The automatic recognition of human actions in videos is a central component of modern AI systems. While large language models (LLMs) capture general action categories well, they reach their limits when recognizing fine-grained actions, which are characterized by subtle differences and short durations. Examples include detailed movement sequences in sports, such as "backwards tucked salto with a twist," or complex interactions in AR/VR applications.
Annotating training data for fine-grained actions is time-consuming and expensive. Therefore, the use of Semi-Supervised Learning (SSL) is a promising approach to achieve good results with limited labeling effort. SeFAR (Semi-supervised Fine-grained Action Recognition), a novel framework, addresses precisely this challenge.
SeFAR is characterized by several innovative design decisions. To capture the fine details in the videos, SeFAR uses so-called "Dual-Level Temporal Elements." These elements represent the temporal sequences at two different levels and enable a more precise representation of the actions.
Another core aspect of SeFAR is the use of a robust augmentation strategy within a teacher-student learning paradigm. Through moderate temporal perturbations of the videos, the student model learns to extract invariant features, thus improving generalization ability. The temporal perturbations simulate variations in execution speed and duration that frequently occur in real-world videos.
The predictions of the teacher model in fine-grained action recognition are often associated with high uncertainty. To compensate for this, SeFAR uses adaptive regulation, which stabilizes the learning process and increases the accuracy of the predictions. This regulation dynamically adapts to the uncertainty of the predictions, thus preventing the model from being misled by erroneous information.
Experimental results on the FineGym and FineDiving datasets demonstrate the performance of SeFAR. The framework achieves state-of-the-art results in various scenarios with different amounts of labeled data. Furthermore, SeFAR also shows convincing performance in recognizing coarse-grained actions on the UCF101 and HMDB51 datasets, outperforming other semi-supervised methods.

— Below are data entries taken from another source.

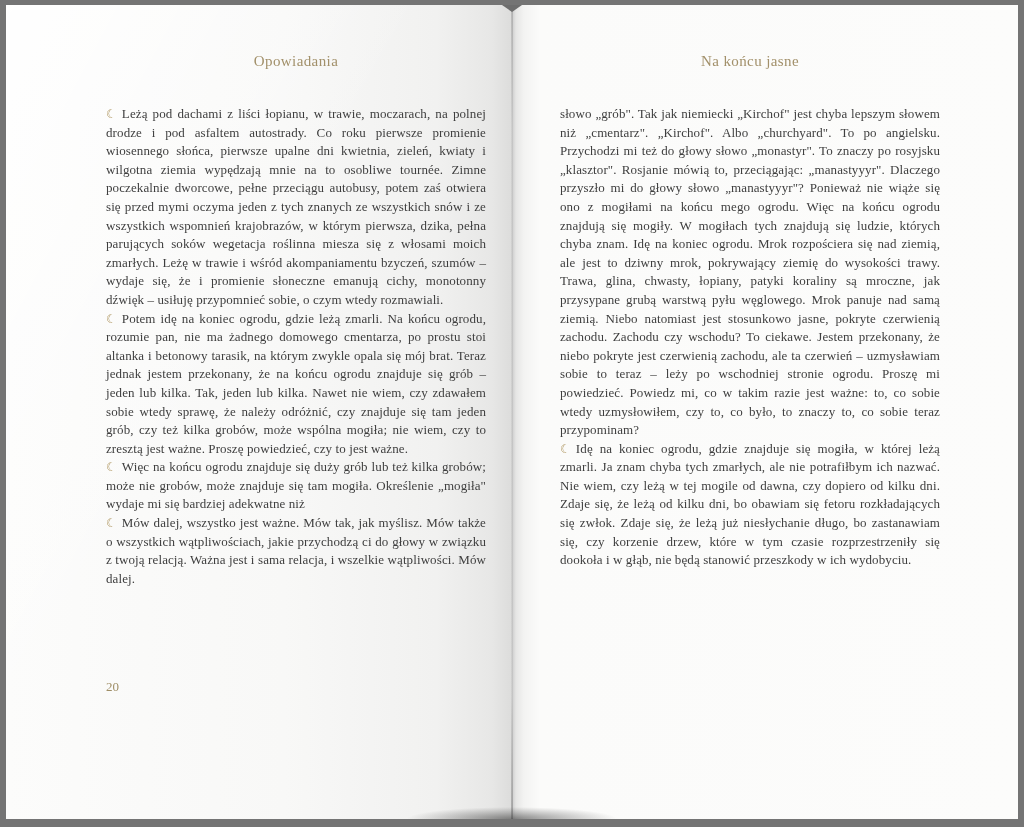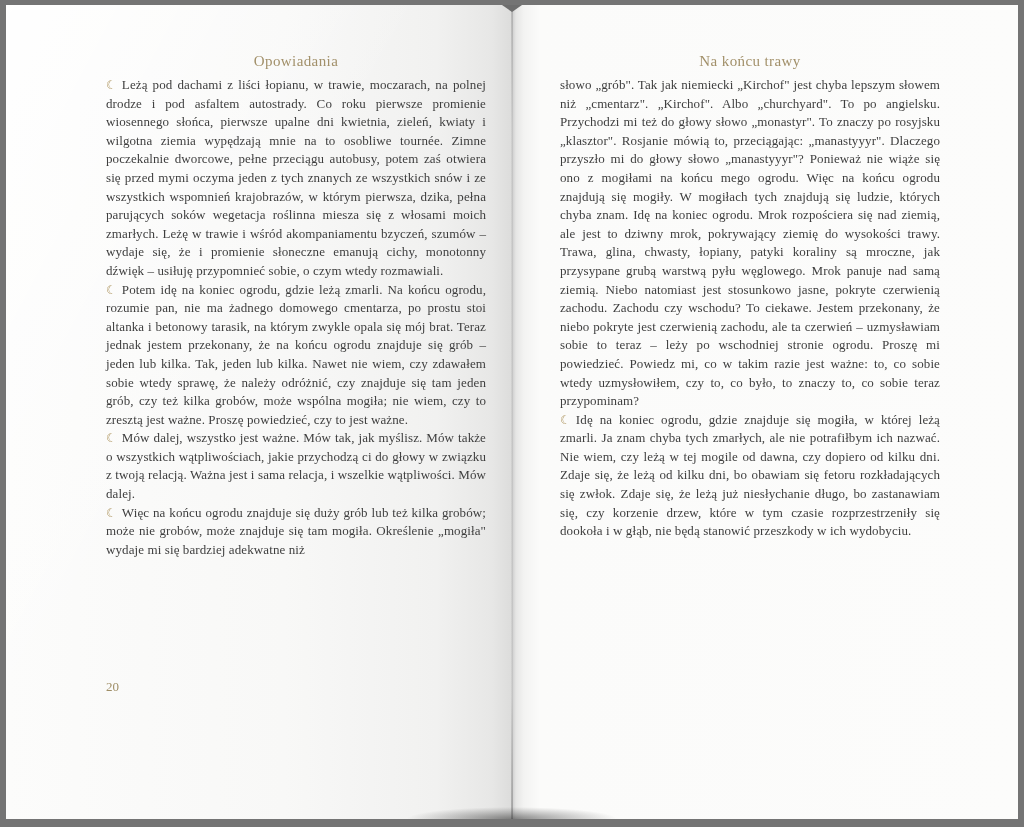"Na końcu trawy" div.page-header { text: trawy -> jasne }
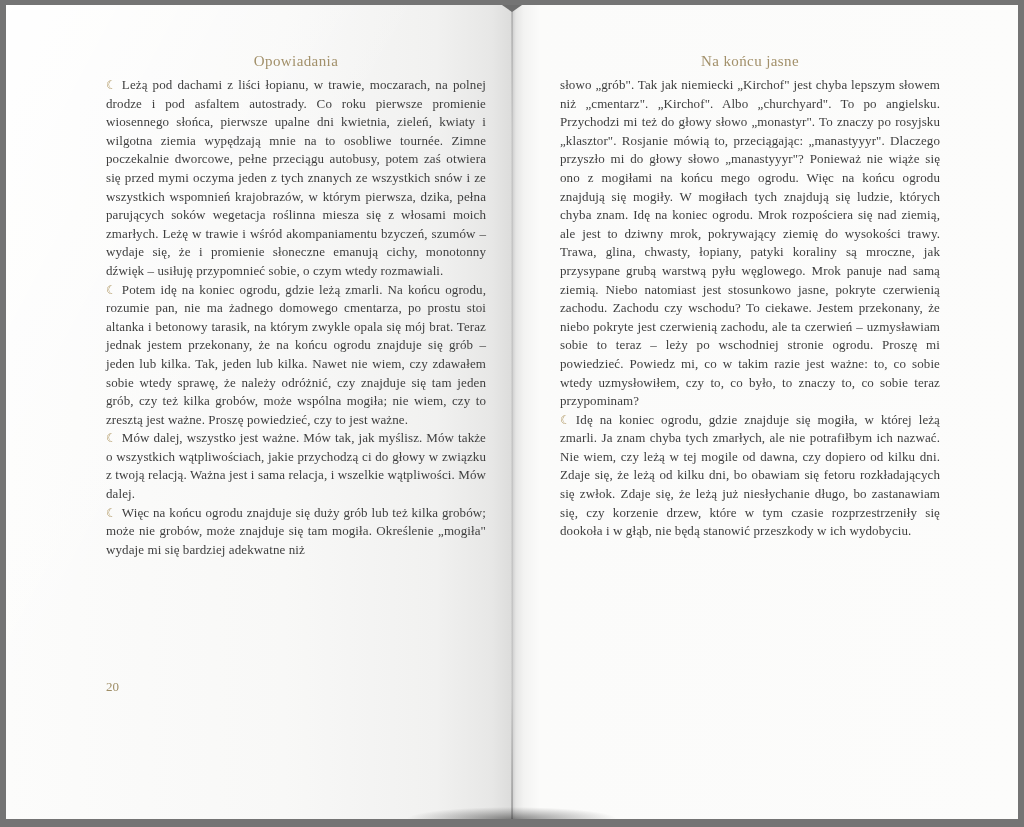"☾ Leżą pod dachami z" .text-block { top: 71px -> 100px }
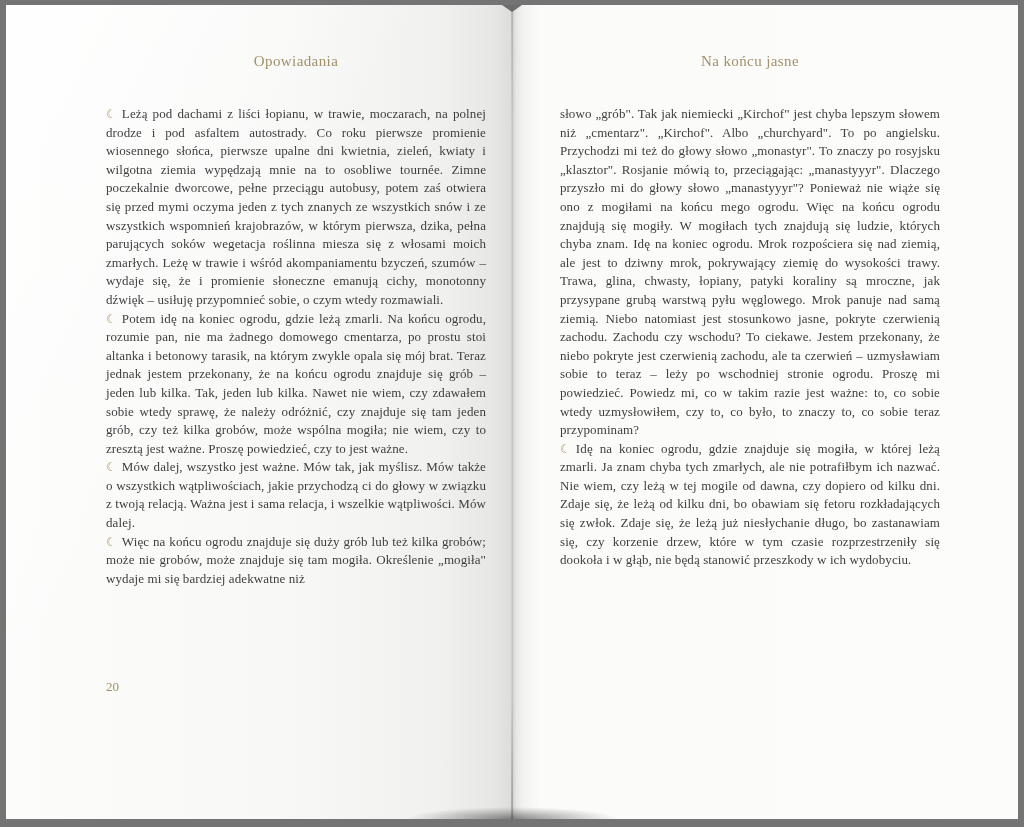"☾ Mów dalej, wszystko jest" p.para { order: before "☾ Więc na końcu ogrodu" -> after "☾ Więc na końcu ogrodu" }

The features extracted by SeFAR can also enhance the capabilities of multimodal foundation models to understand fine-grained and domain-specific semantics. This opens up new possibilities for integrating SeFAR into more comprehensive AI systems.
The combination of Dual-Level Temporal Elements, temporal augmentation, and adaptive regulation makes SeFAR a promising approach for fine-grained action recognition. The results achieved underscore the potential of SSL for video analysis and open up new perspectives for the development of robust and efficient AI systems.
Huang, Y., Chen, H., Xu, Z., Jia, Z., Sun, H., & Shao, D. (2025). SeFAR: Semi-supervised Fine-grained Action Recognition with Temporal Perturbation and Learning Stabilization. AAAI Conference on Artificial Intelligence (AAAI). Singh, A., Chakraborty, O., Varshney, A., Panda, R., Feris, R., Saenko, K., & Das, A. (2021). Semi-Supervised Action Recognition with Temporal Contrastive Learning. CVPR 2021. Dave, I. R., Rizve, M. N., & Shah, M. (2024). FinePseudo: Improving Pseudo-Labelling through Temporal-Alignablity for Semi-Supervised Fine-Grained Action Recognition. ECCV 2024. Xiao, J., Jing, L., Zhang, L., He, J., She, Q., Zhou, Z., Yuille, A., & Li, Y. (2022). Learning from Temporal Gradient for Semi-supervised Action Recognition. CVPR 2022. Xiao, J., Jing, L., Zhang, L., He, J., She, Q., Zhou, Z., ... & Li, Y. (2024). Learning From Temporal Gradient for Semi-Supervised Action Recognition. In European Conference on Computer Vision (pp. 131-148). Springer, Cham.